FOR IMMEDIATE RELEASE
July 1, 2015
Media Contact: Mary Beth Romig
Director of Communications
NORA HOSTS RIBBON-CUTTING TO OFFICIALLY UNVEIL ACADEMY PARK URBAN FOREST
New Orleans East Site Marks 1,000 Vacant Lots Converted into Purposeful Alternative Land Use Projects under NORA’S Land Stewardship Department
New Orleans, LA — Officials from the New Orleans Redevelopment Authority (NORA) were joined this morning by Councilmember James Gray, District E and residents of the Academy Park subdivision in New Orleans East in cutting the ribbon on the Academy Park Urban Forest.
Also in attendance were James “Jim” Singleton, Chairman of NORA’s Board of Commissioners, Emily Bullock and Wes Michaels from Spackman, Mossop, and Michaels, the landscape architecture firm that designed the urban forest and Nathaniel Scales from Garden Doctors, the company responsible for the project’s construction and installation.
This one-of-a-kind green space designed by Spackman, Mossop, and Michaels (landscape architecture firm) is the result of collaboration between NORA and the Academy Park Development Association on five (5) contiguous vacant lots that are in NORA’s inventory. With the completion of the project, these five (5) contiguous parcels mark 1,000 vacant lots converted to purposeful alternative land use under the auspices of NORA’s Land Stewardship Department.
The urban forest is the result of a three-year partnership initiated by Lawrence Banks and his wife, Barbara, residents of Academy Park subdivision whose home has a front-row view of the now developed urban forest across the street on Chantilly Drive.
Mr. Banks approached NORA with a concept for how he believed the space could be developed into an attractive, forested stretch of land that could be enjoyed by the entire community.
“This project is truly the result of citizen-driven activism in terms of neighborhood beautification and what can result from creative collaboration and thinking in new ways about how vacant land can be used smarter, to the benefit of a community,” said Jeff Hebert, NORA’s Executive Director. “New Orleans was left with so many properties and vacant lots almost a decade ago and this stretch of five (5) contiguous lots converted into a serene urban forest is a great example of what good can come from unfortunate events.”
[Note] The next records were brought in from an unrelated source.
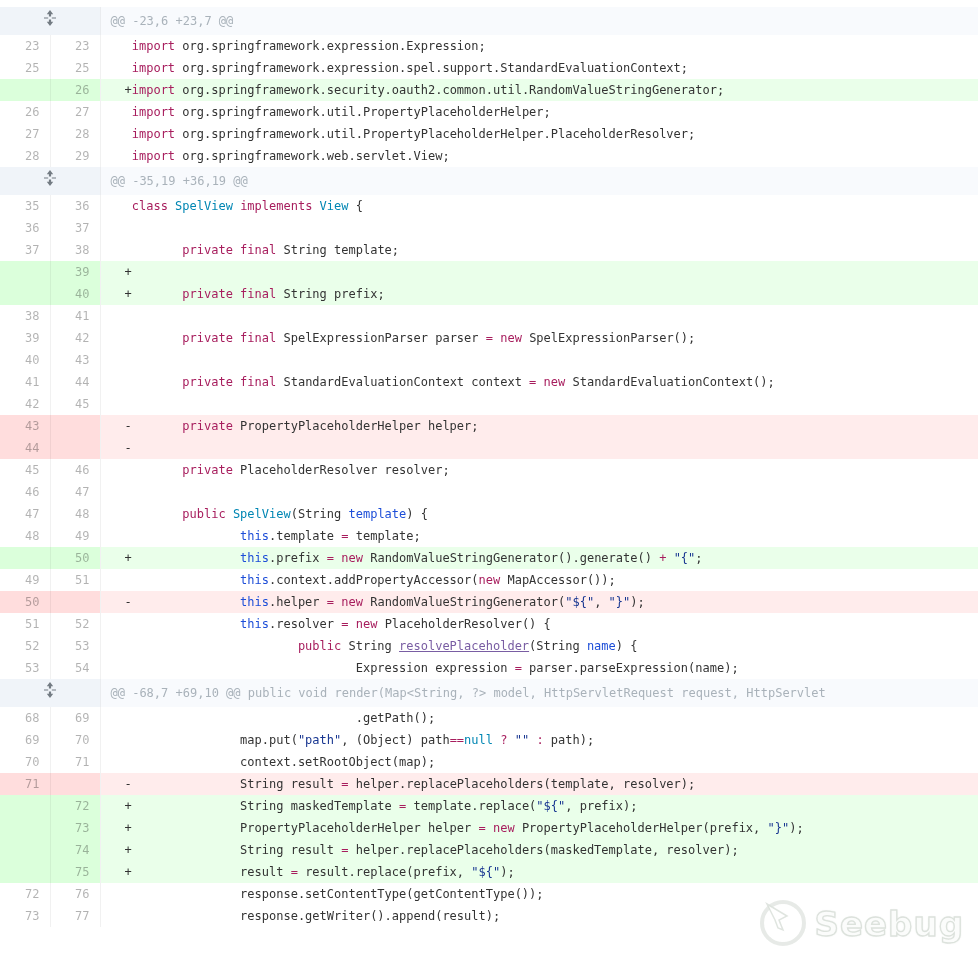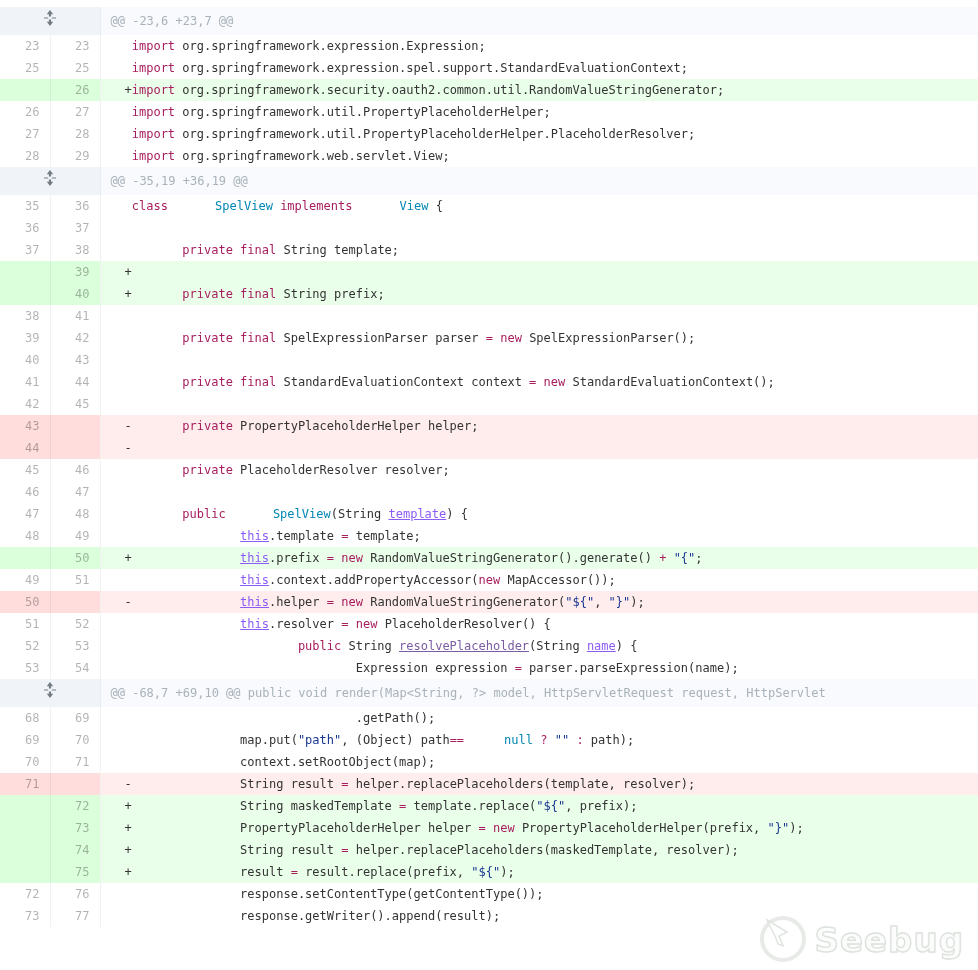--- a/index.html
+++ b/index.html
@@ -43,7 +43,7 @@
   
   .p{color:#333;}
   .k{color:#a71d5d;}
-  .t{color:#0086b3;margin-left:40px;}
+  .t{color:#0086b3;}
   .s{color:#183691;}
   .f{color:#795da3;text-decoration:underline;}
   .v{color:#8b5cf6;text-decoration:underline;}

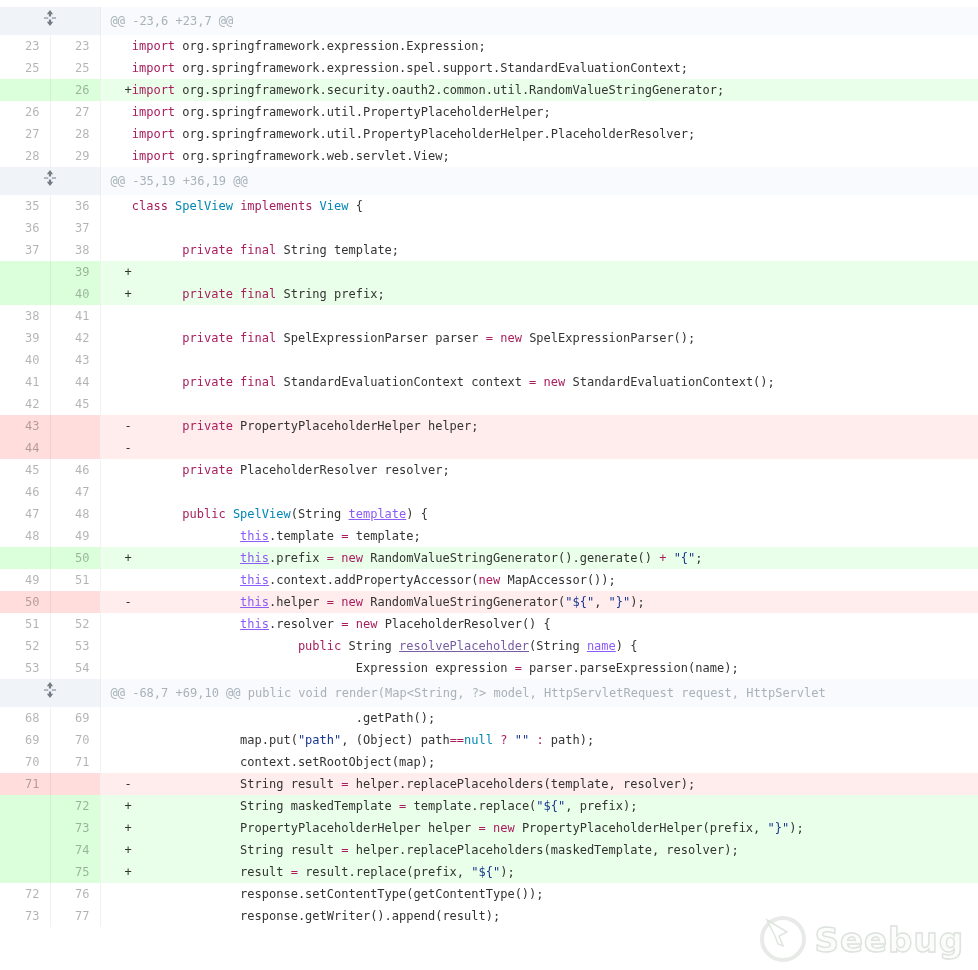--- a/index.html
+++ b/index.html
@@ -46,7 +46,7 @@
   .t{color:#0086b3;}
   .s{color:#183691;}
   .f{color:#795da3;text-decoration:underline;}
-  .v{color:#8b5cf6;text-decoration:underline;}
+  .v{color:#1d4ed8;}
   
   .watermark{position:absolute;right:14px;bottom:2px;display:flex;align-items:center;
              opacity:.9;pointer-events:none;}

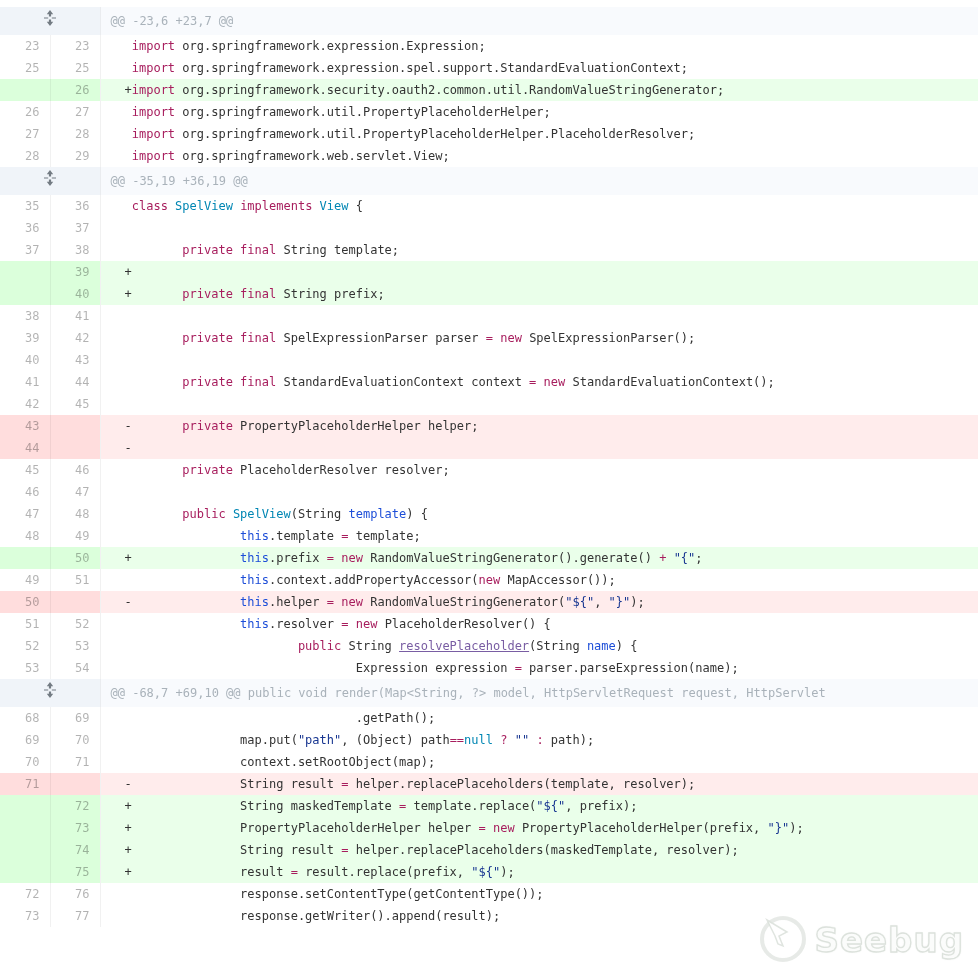--- a/index.html
+++ b/index.html
@@ -48,7 +48,7 @@
   .f{color:#795da3;text-decoration:underline;}
   .v{color:#1d4ed8;}
   
-  .watermark{position:absolute;right:14px;bottom:2px;display:flex;align-items:center;
+  .watermark{position:absolute;right:14px;bottom:18px;display:flex;align-items:center;
              opacity:.9;pointer-events:none;}
   .watermark .wm-text{font:bold 34px "DejaVu Sans","Liberation Sans",sans-serif;
              color:#fbfcfb;-webkit-text-stroke:1.3px #d9dfd9;text-shadow:0 0 2px #d2d9d2;

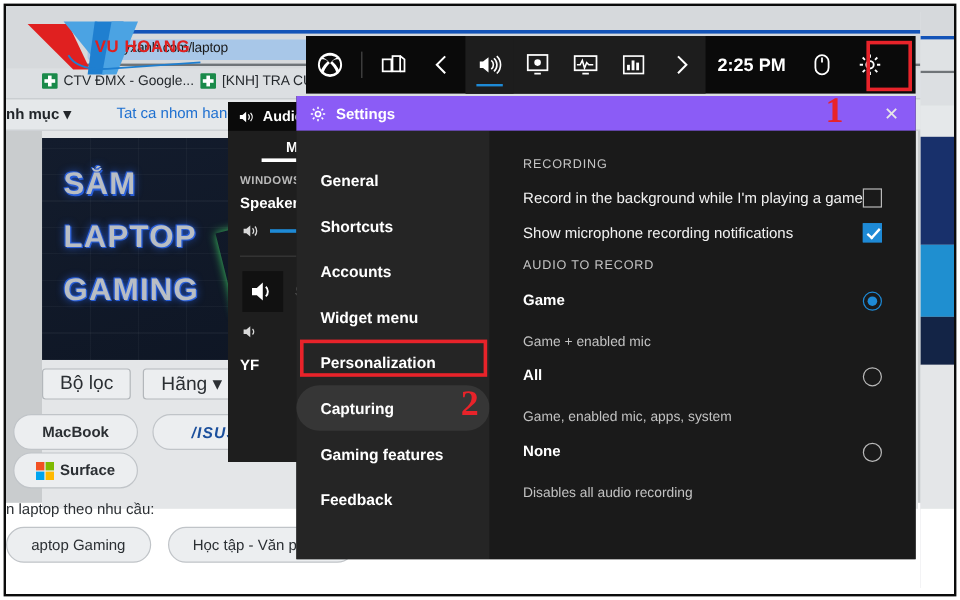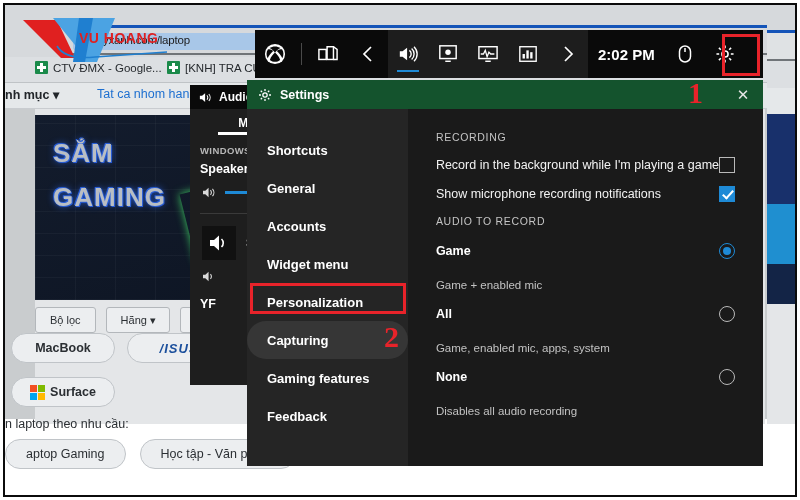--- a/index.html
+++ b/index.html
@@ -588,7 +588,7 @@
         </svg>
       </div>
     </div>
-    <div class="tb-time">2:02 PM</div>
+    <div class="tb-time">2:25 PM</div>
     <div class="tb-item">
       <svg width="14" height="20" viewBox="0 0 14 20">
         <rect x="1.5" y="2" width="11" height="16" rx="5.5" fill="none" stroke="#fff" stroke-width="1.5"></rect>

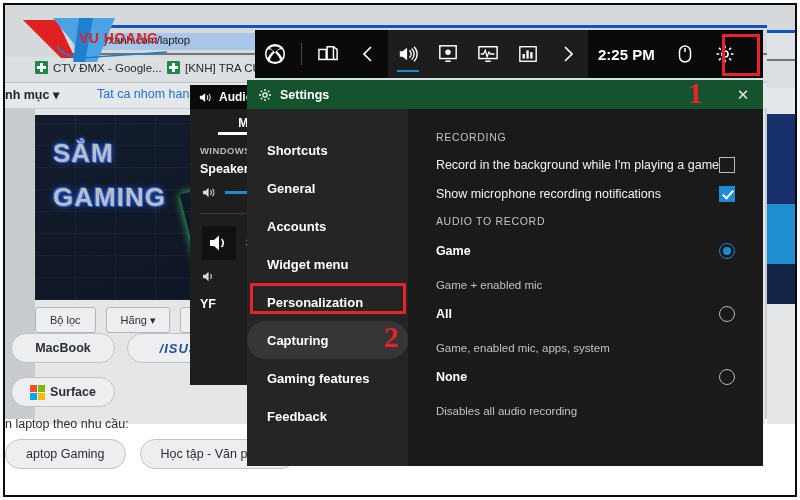--- a/index.html
+++ b/index.html
@@ -338,7 +338,7 @@
     display: flex; flex-direction: column;
   }
   .sp-title {
-    height: 29px; background: #14532d;
+    height: 29px; background: #8b5cf6;
     display: flex; align-items: center;
     padding-left: 11px; gap: 8px;
     color: #ffffff; font-size: 12.5px; font-weight: bold;

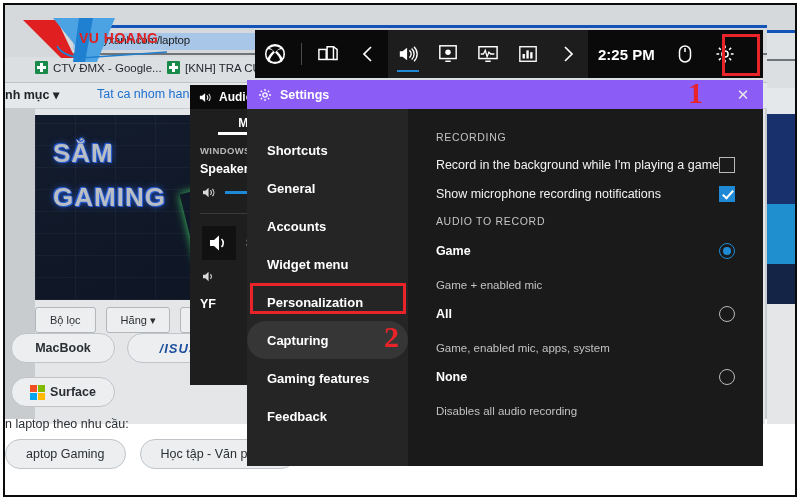--- a/index.html
+++ b/index.html
@@ -438,6 +438,7 @@
       <div class="swoosh"></div>
       <div class="banner-txt">
         <div>SẮM</div>
+        <div>LAPTOP</div>
         <div>GAMING</div>
       </div>
     </div>

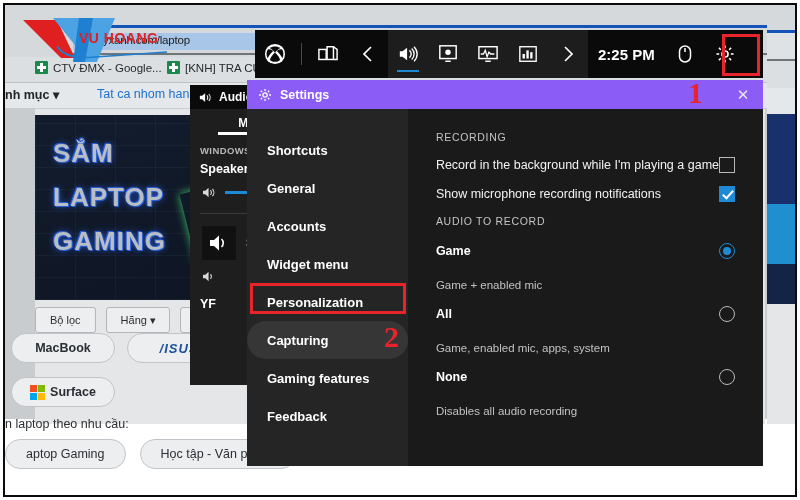--- a/index.html
+++ b/index.html
@@ -678,8 +678,8 @@
 
     <div class="sp-body">
       <div class="sp-nav">
+        <div class="sp-nav-item">General</div>
         <div class="sp-nav-item">Shortcuts</div>
-        <div class="sp-nav-item">General</div>
         <div class="sp-nav-item">Accounts</div>
         <div class="sp-nav-item">Widget menu</div>
         <div class="sp-nav-item">Personalization</div>

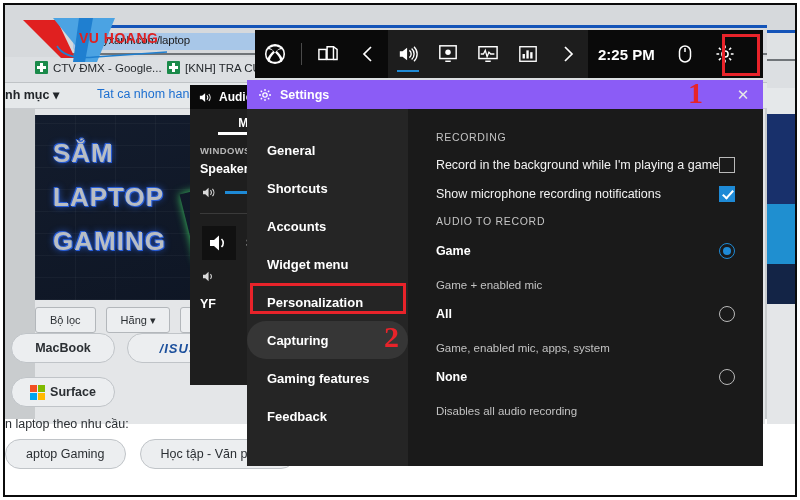--- a/index.html
+++ b/index.html
@@ -172,7 +172,7 @@
     border-radius: 3px;
     background: #eceef0;
     display: flex; align-items: center;
-    font-size: 11px; color: #2b2f33;
+    font-size: 16px; color: #2b2f33;
     white-space: nowrap;
   }
   .brand-row {

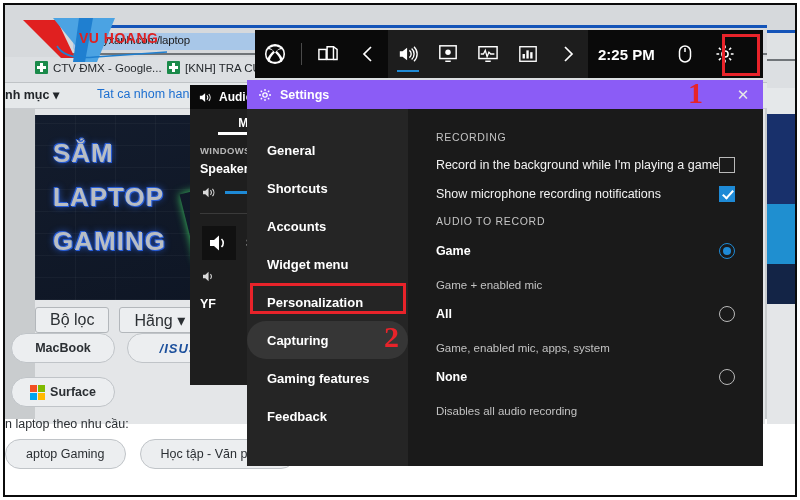--- a/index.html
+++ b/index.html
@@ -176,7 +176,7 @@
     white-space: nowrap;
   }
   .brand-row {
-    position: absolute; left: 6px; top: 328px;
+    position: absolute; left: 6px; top: 340px;
     display: flex; gap: 12px; align-items: center;
   }
   .brand-row2 { top: 372px; left: 6px; }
This project is also important in that these five (5) contiguous lots mark 1,000 vacant parcels that through NORA’s Land Stewardship Department have been converted into purposeful spaces and alternative land use projects through our Growing Home and Growing Green Programs.
The urban forest includes 216 trees, an irrigation system, French drain, stormwater management grading, a limestone pathway, horizontal picket fencing and two signature NORA benches. Through an agreement with NORA, the urban forest will be maintained by NORA and Mr. Banks for the first year and by Mr. Banks thereafter.
“I envisioned planting a few trees that would turn colors in the fall, but did not have the vision or idea that we could have as many trees and as many varieties as we have,” said Banks. “What NORA did was take my vision, simple as it was, and expand upon it, creating something far bigger and better than I could not have ever imagined. Fortunately, I had the opportunity to partner with an organization that had a sense of collaboration about changing the landscape and having a commitment – a spirit – that we can do better with land use.”
The specific species of trees that will ultimately provide the desired fall colors include Nuttall Oak, Willow Oak, Ginkgo Bald Cypress, Swamp Red Maple, Forest Pansy Eastern Redbud, Southern Magnolia and Sweetbay Magnolia.
“NORA’s Board is pleased to support this kind of alternative land use project,” said Chairman Singleton. “We appreciate Mr. Banks approaching us with this idea which keeps in step with NORA partnering with citizens to make positive improvements to their neighborhoods.”
“We hope this urban forest will provide natural beauty and happiness to our neighbors and serve as an inspiration to others,” said Banks. “Neighborhoods should be more than bricks, mortar and concrete. They should be the best of both worlds, where greenery and trees are valued more.”
“There is much to be learned from this project, we certainly hope this urban forest can be an inspiration to others across our community in thinking about how vacant urban green space can be celebrated and utilized in ways that can bring beauty and sustainability to our entire city,” added Hebert.
The New Orleans Redevelopment Authority is a catalyst for the revitalization of the city, partnering in strategic developments that celebrate the city’s neighborhoods and honor its traditions.